Predicting the thermodynamics of formulations via machine learning-enhanced theoretical tools | AIChE

Predicting the thermodynamics of formulations via machine learning-enhanced theoretical tools

Characterizing the structure and stability of a formulation is a key challenge in the consumer products industry. Especially when considering a shift to more ‘sustainable’ products, the ability to easily predict how the incorporation of new component(s) affects soft materials’ structure and properties would be a key enabler of sustainable product development. Polymer reference interaction site model (PRISM) theory is a powerful computational technique to efficiently predict the structure and thermodynamics of liquid-like polymer and soft matter systems. However, the use of PRISM theory can pose practical challenges due to issues with accuracy and numerical stability for some classes of systems.

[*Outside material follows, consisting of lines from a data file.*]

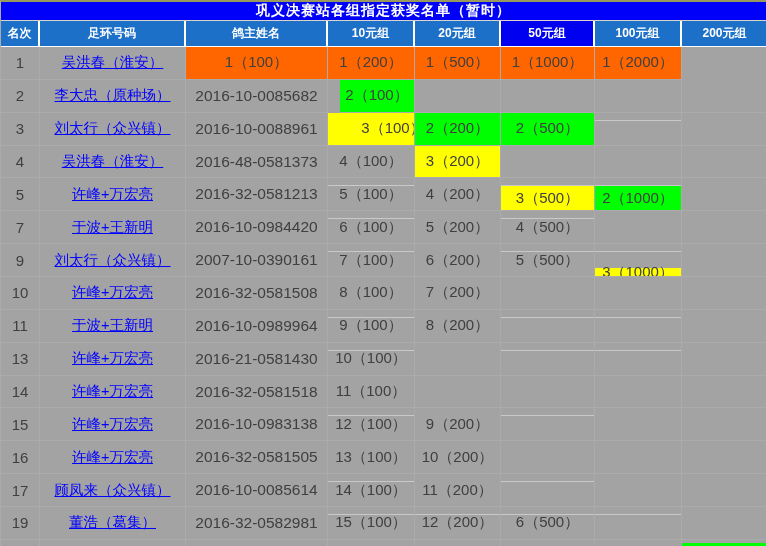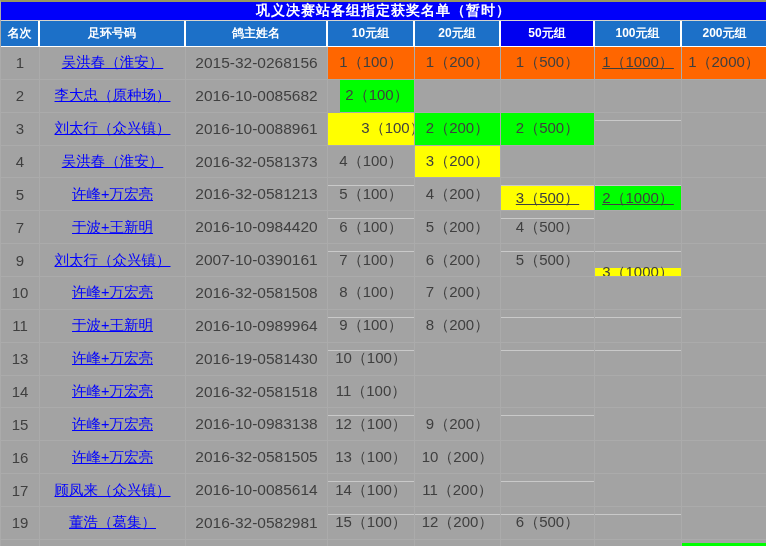--- a/index.html
+++ b/index.html
@@ -69,7 +69,6 @@
         <div class="cell owner">
           <span class="link">吴洪春（淮安）</span>
         </div>
-        <div class="cell ring">2015-32-0268156</div>
         <div class="cell prize" style="background: rgb(255, 102, 0);">1（100）</div>
         <div class="cell prize" style="background: rgb(255, 102, 0);">1（200）</div>
         <div class="cell prize" style="background: rgb(255, 102, 0);">1（500）</div>

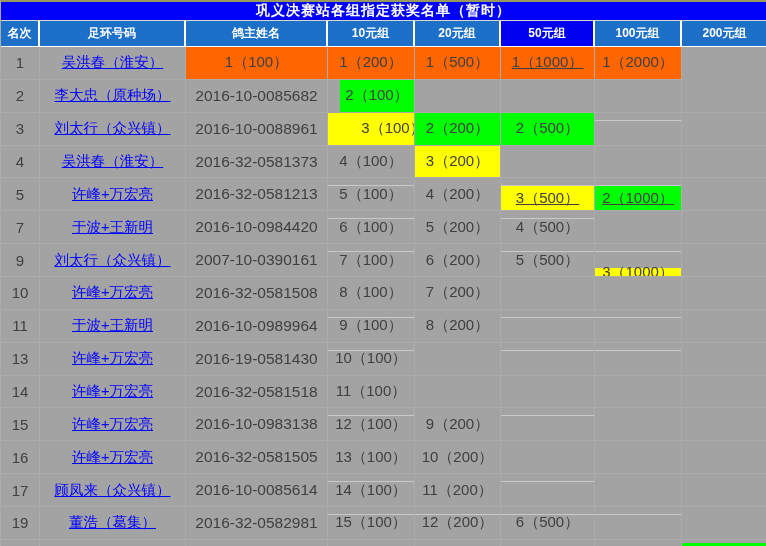--- a/index.html
+++ b/index.html
@@ -72,7 +72,7 @@
         <div class="cell prize" style="background: rgb(255, 102, 0);">1（100）</div>
         <div class="cell prize" style="background: rgb(255, 102, 0);">1（200）</div>
         <div class="cell prize" style="background: rgb(255, 102, 0);">1（500）</div>
-        <div class="cell prize" style="background: rgb(255, 102, 0); text-decoration: underline;">1（1000）</div>
+        <div class="cell prize" style="background: rgb(255, 102, 0);">1（1000）</div>
         <div class="cell prize" style="background: rgb(255, 102, 0);">1（2000）</div>
       </div>
       <div class="row">

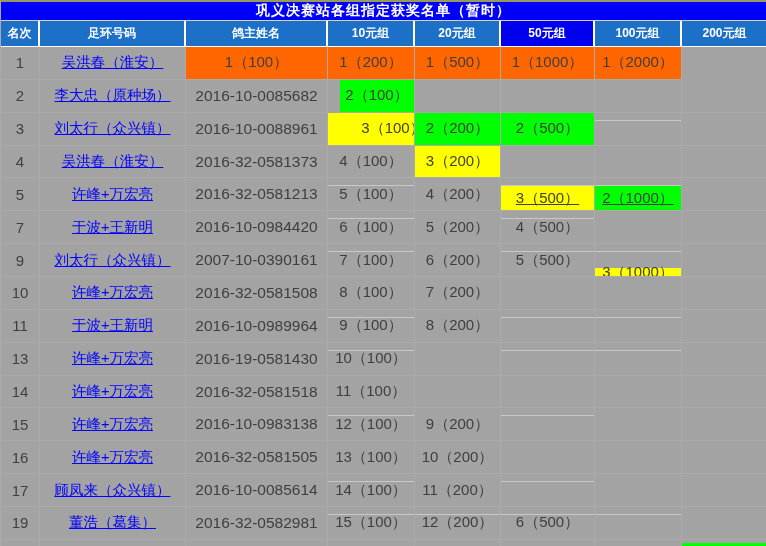--- a/index.html
+++ b/index.html
@@ -104,7 +104,7 @@
         <div class="cell owner">
           <span class="link">吴洪春（淮安）</span>
         </div>
-        <div class="cell ring">2016-32-0581373</div>
+        <div class="cell ring">2016-48-0581373</div>
         <div class="cell prize">4（100）</div>
         <div class="cell prize" style="background: rgb(255, 255, 0);">3（200）</div>
         <div class="cell prize"></div>

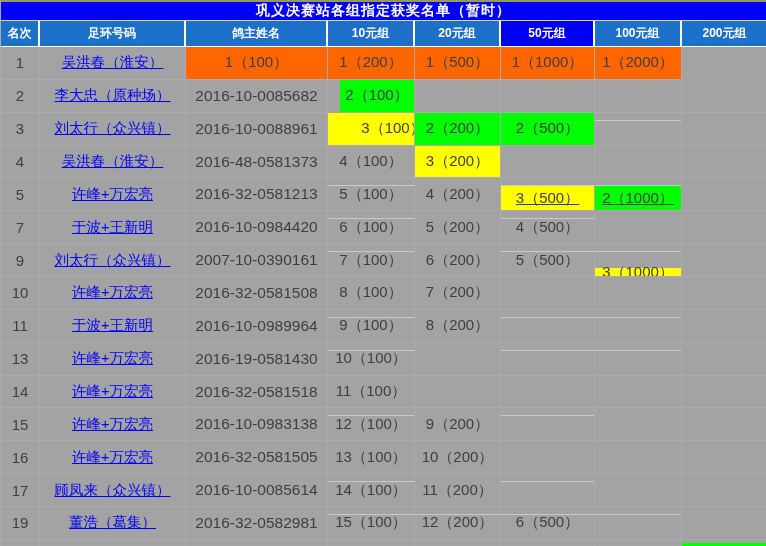--- a/index.html
+++ b/index.html
@@ -42,7 +42,7 @@
   }
   .fill{
     position:absolute;top:8px;left:0;right:0;bottom:0;
-    display:flex;align-items:center;justify-content:center;white-space:nowrap;text-decoration:underline;
+    display:flex;align-items:center;justify-content:center;white-space:nowrap;
   }
   .partial-row{display:grid;grid-template-columns:var(--cols);height:6px;overflow:hidden;}
   .pcell{border-bottom:0;}

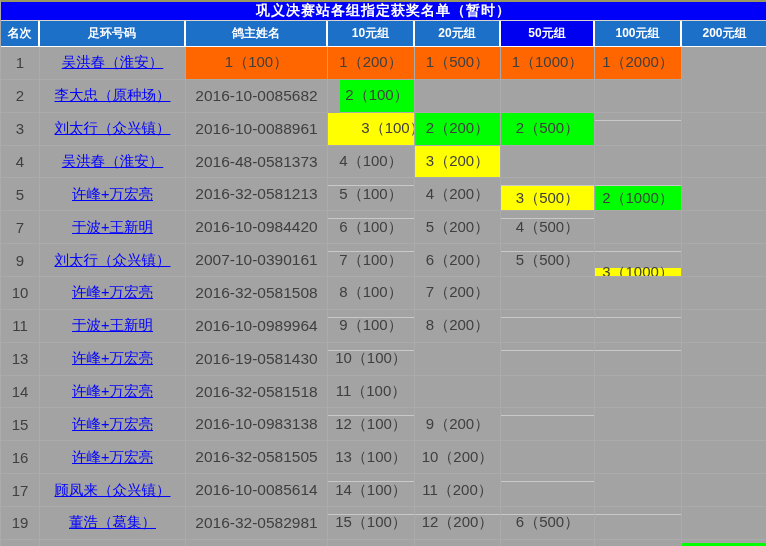--- a/index.html
+++ b/index.html
@@ -182,7 +182,7 @@
         <div class="cell owner">
           <span class="link">许峰+万宏亮</span>
         </div>
-        <div class="cell ring">2016-19-0581430</div>
+        <div class="cell ring">2016-21-0581430</div>
         <div class="cell prize split">10（100）</div>
         <div class="cell prize"></div>
         <div class="cell prize split"></div>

In this talk, I describe our efforts to incorporate machine learning (ML)-based approaches to improve the applicability of PRISM theory to realistic multicomponent systems. Our preliminary results show that the ML-enhanced PRISM theory performs favorably in comparison to widely-used theoretical approaches. We then applied the ML closure to model the results of small-angle neutron scattering experiments on polymer solutions, again showing superior performance compared to traditional approaches. I will close with a discussion of how such combined theoretical-experimental tools could be applied to the development of the next generation of sustainable consumer products.